Technical SEO

12 min read

Robots.txt & XML Sitemaps

Your robots.txt file and XML sitemaps are two of the most fundamental technical SEO files in your ecommerce store. Together, they control what search engines can crawl and provide a roadmap of the pages you want indexed. Getting these wrong can hide your best products from Google or flood the index with low-value filter pages that cannibalize your rankings. Both files play a central role in [crawl budget management](/academy/crawl-budget-management).

ByFabian van Til— SEO Lead, EcomSEO

Last reviewed: May 14, 2026

In this guide

1. Robots.txt Fundamentals for Ecommerce
2. Essential Robots.txt Rules for Online Stores
3. XML Sitemap Structure for Product Catalogs
4. Lastmod, Priority, and Changefreq: What Actually Matters
5. Managing Out-of-Stock Products in Sitemaps
6. Coordinating Robots.txt and Sitemaps for Maximum Impact

Robots.txt Fundamentals for Ecommerce

The robots.txt file sits at the root of your domain (example.com/robots.txt) and provides crawling directives to search engine bots. It uses a simple syntax: User-agent specifies which bot the rules apply to, Disallow blocks specific URL paths from being crawled, and Allow overrides a Disallow for specific sub-paths. The file is publicly accessible, so never use it to hide sensitive content.

For ecommerce stores, robots.txt serves a critical role in managing crawl budget. See our broader guide on technical SEO for ecommerce for the full picture. Without restrictions, bots will attempt to crawl every discoverable URL on your site, including cart pages, checkout flows, account pages, internal search results, and thousands of faceted navigation URLs. These pages waste crawl budget and can create duplicate content issues if they get indexed.

A common misconception is that robots.txt prevents indexing. It does not. Robots.txt only prevents crawling. If another page links to a Disallow-ed URL, Google may still index that URL based on the link's anchor text and surrounding context, displaying it in search results with the message "No information is available for this page." To prevent both crawling and indexing, you need to combine strategies, though you cannot use a noindex meta tag on a page that is blocked from crawling because Google cannot see the tag.

Every ecommerce store should test their robots.txt file using Google Search Console's robots.txt Tester tool before deploying changes. A single misplaced wildcard or an overly broad Disallow rule can accidentally block your entire product catalog from being crawled.

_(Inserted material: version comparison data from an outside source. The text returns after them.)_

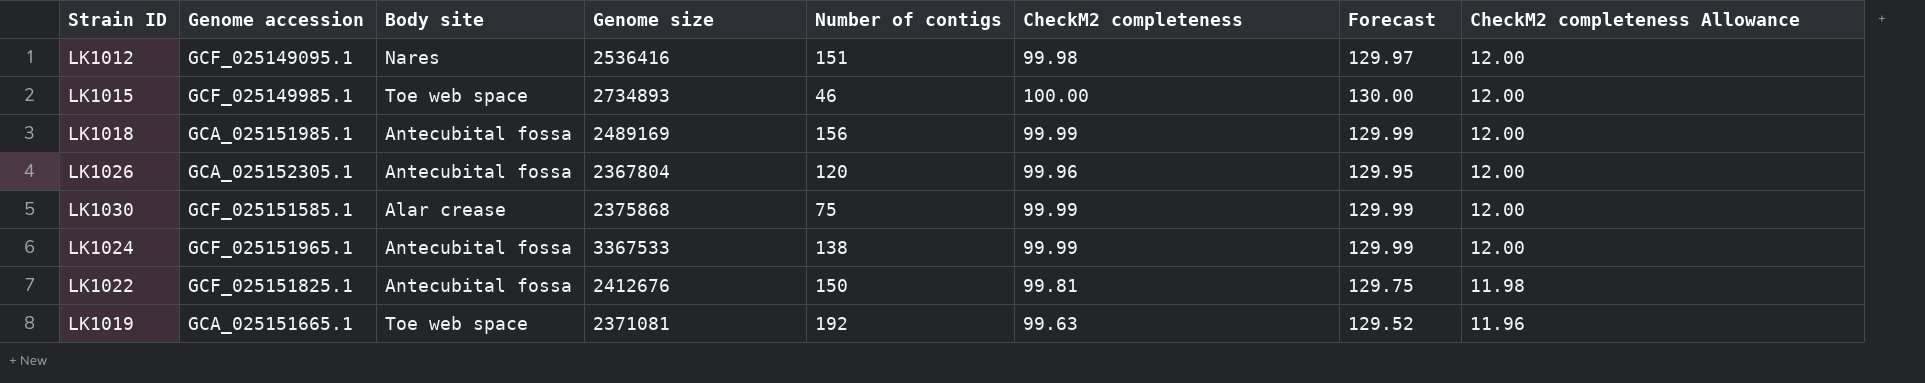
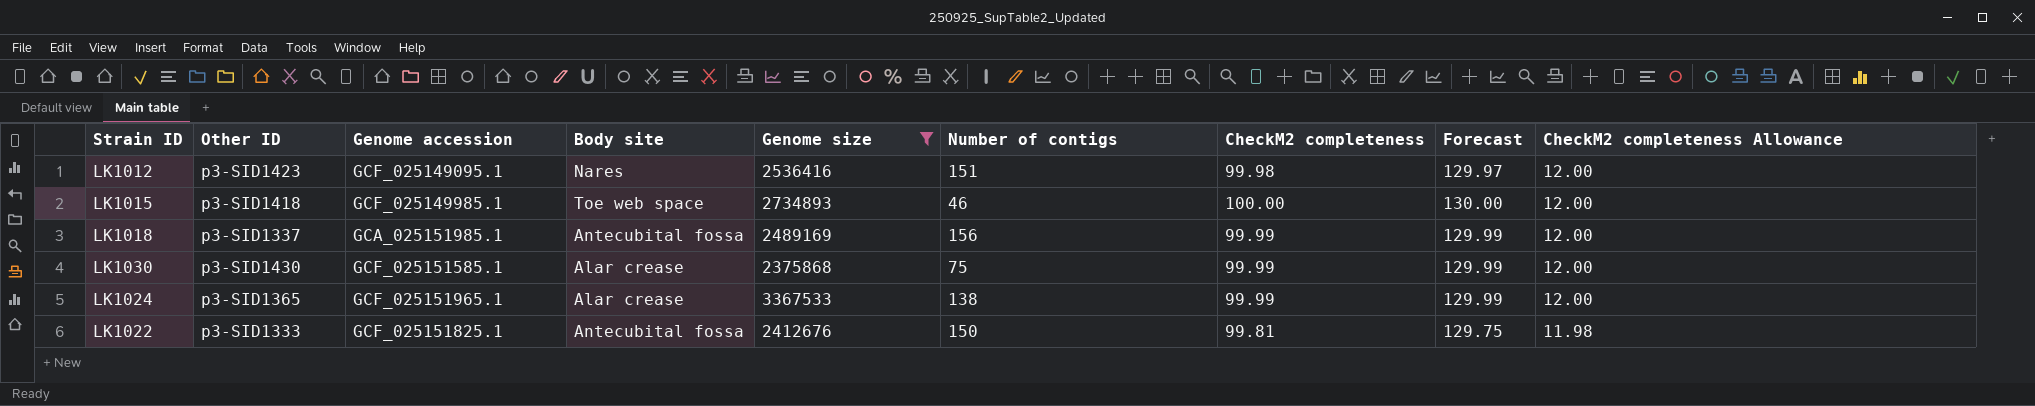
filter: none -> Genome size >= 2375868
column Other ID | position: none -> 2
LK1024 | Body site: Antecubital fossa -> Alar crease

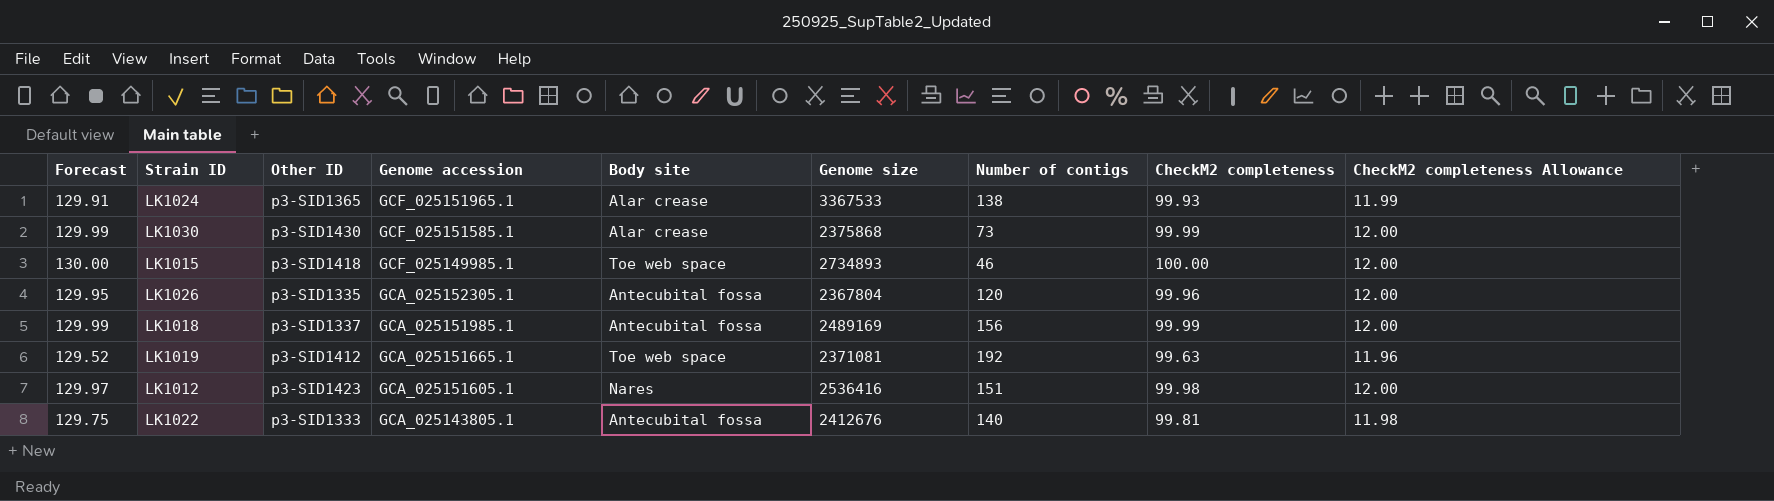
filter: Genome size >= 2375868 -> none
row order: CheckM2 completeness Allowance descending -> Genome accession descending
column Forecast | position: 8 -> 1
LK1024 | Forecast: 129.99 -> 129.91
LK1024 | CheckM2 completeness: 99.99 -> 99.93
LK1024 | CheckM2 completeness Allowance: 12.00 -> 11.99
LK1030 | Number of contigs: 75 -> 73
LK1012 | Genome accession: GCF_025149095.1 -> GCA_025151605.1
LK1022 | Genome accession: GCF_025151825.1 -> GCA_025143805.1
LK1022 | Number of contigs: 150 -> 140

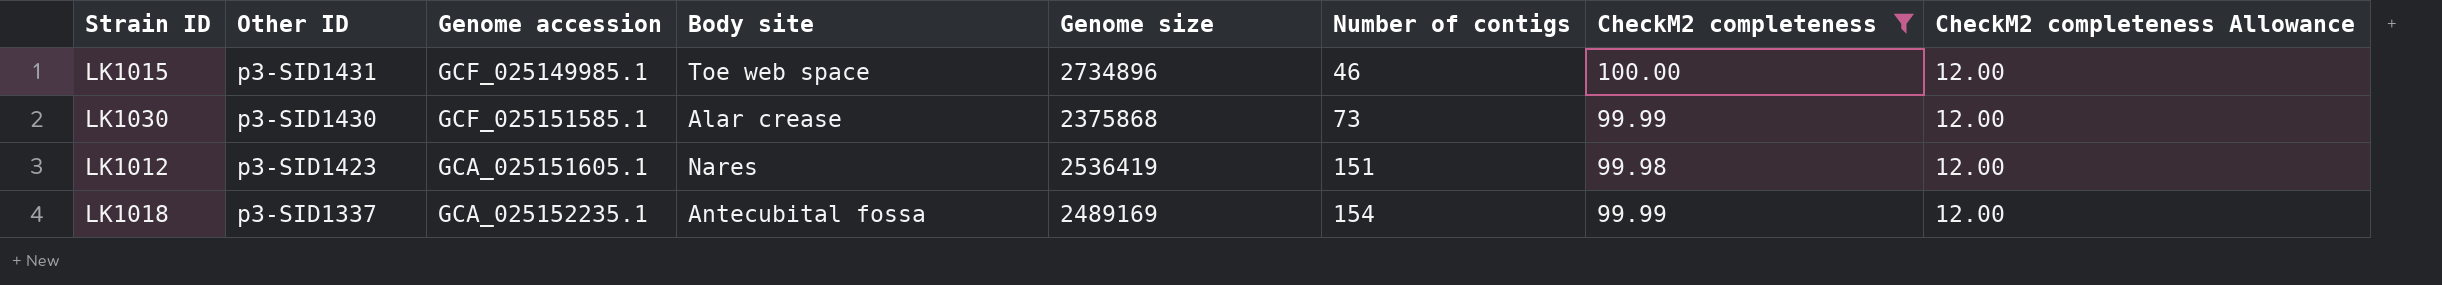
filter: none -> CheckM2 completeness >= 99.98
row order: Genome accession descending -> Other ID descending
column Forecast | formula: [CheckM2 completeness] * 1.3 -> none
LK1015 | Other ID: p3-SID1418 -> p3-SID1431
LK1015 | Genome size: 2734893 -> 2734896
LK1012 | Genome size: 2536416 -> 2536419
LK1018 | Genome accession: GCA_025151985.1 -> GCA_025152235.1
LK1018 | Number of contigs: 156 -> 154

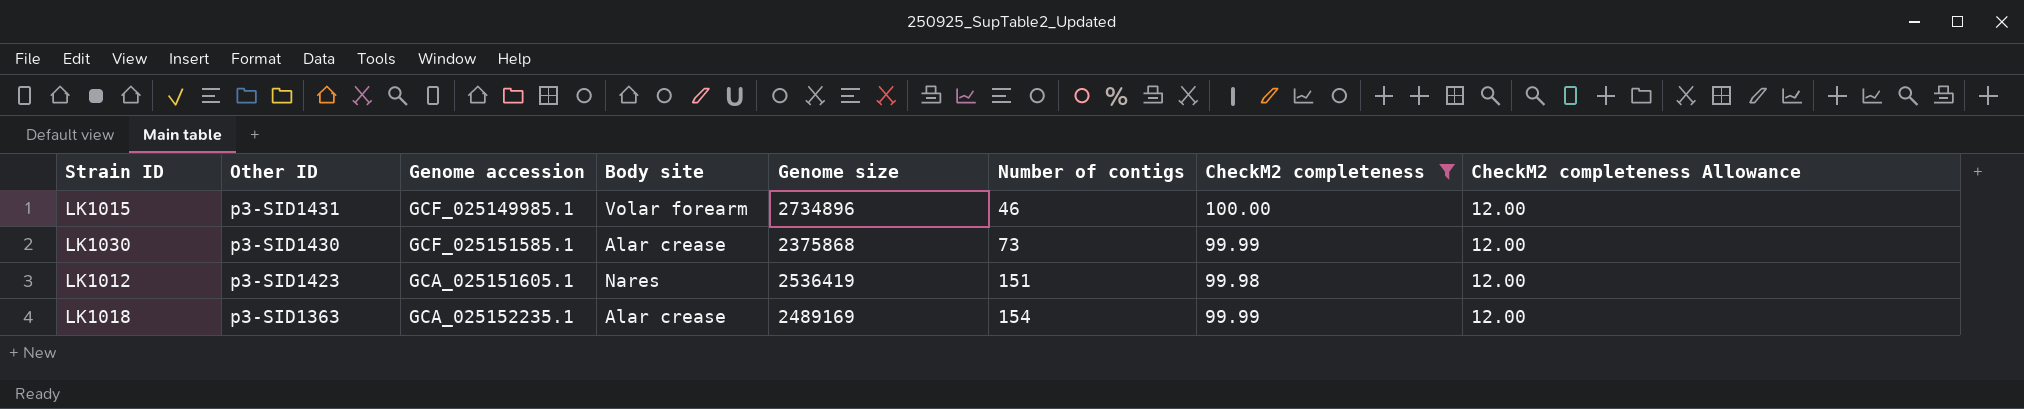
LK1015 | Body site: Toe web space -> Volar forearm
LK1018 | Other ID: p3-SID1337 -> p3-SID1363
LK1018 | Body site: Antecubital fossa -> Alar crease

Robots.txt sits at your domain root and controls which URLs bots can crawl

User-agent, Disallow, and Allow are the three core directives

Robots.txt prevents crawling, not indexing; blocked pages can still appear in search results

Always test robots.txt changes in Google Search Console before deploying to production

Tip

Keep a backup of your robots.txt before making any changes. A broken robots.txt file that accidentally blocks everything (Disallow: /) can cause catastrophic organic traffic loss within days.

Essential Robots.txt Rules for Online Stores

Every ecommerce robots.txt should block several categories of low-value URLs. Cart and checkout pages (/cart, /checkout, /account) provide no SEO value and contain user-specific content that should never be indexed. Internal search result pages (/search?q=) generate thousands of thin content pages that duplicate your category listings and can lead to keyword cannibalization.

Faceted navigation parameters represent the largest source of crawl waste in most stores. Rules like Disallow: /*?color=, Disallow: /*?size=, Disallow: /*?brand=, and Disallow: /*?sort= prevent bots from crawling the combinatorial explosion of filter URLs. Be strategic about which parameters to block. If your store has strong SEO-optimized pages for specific brands (like /shoes/nike/), do not block the brand parameter globally. Instead, block only the query-string version while keeping your clean URL brand pages accessible.

Sort order parameters should always be blocked. URLs like /category?sort=price-asc and /category?sort=newest show the same products in a different order and add zero unique content. Similarly, pagination parameters beyond a reasonable depth can be restricted. While you want Google to discover products on paginated pages, sort variations of those paginated pages (/category?page=3&sort=rating) are pure duplication.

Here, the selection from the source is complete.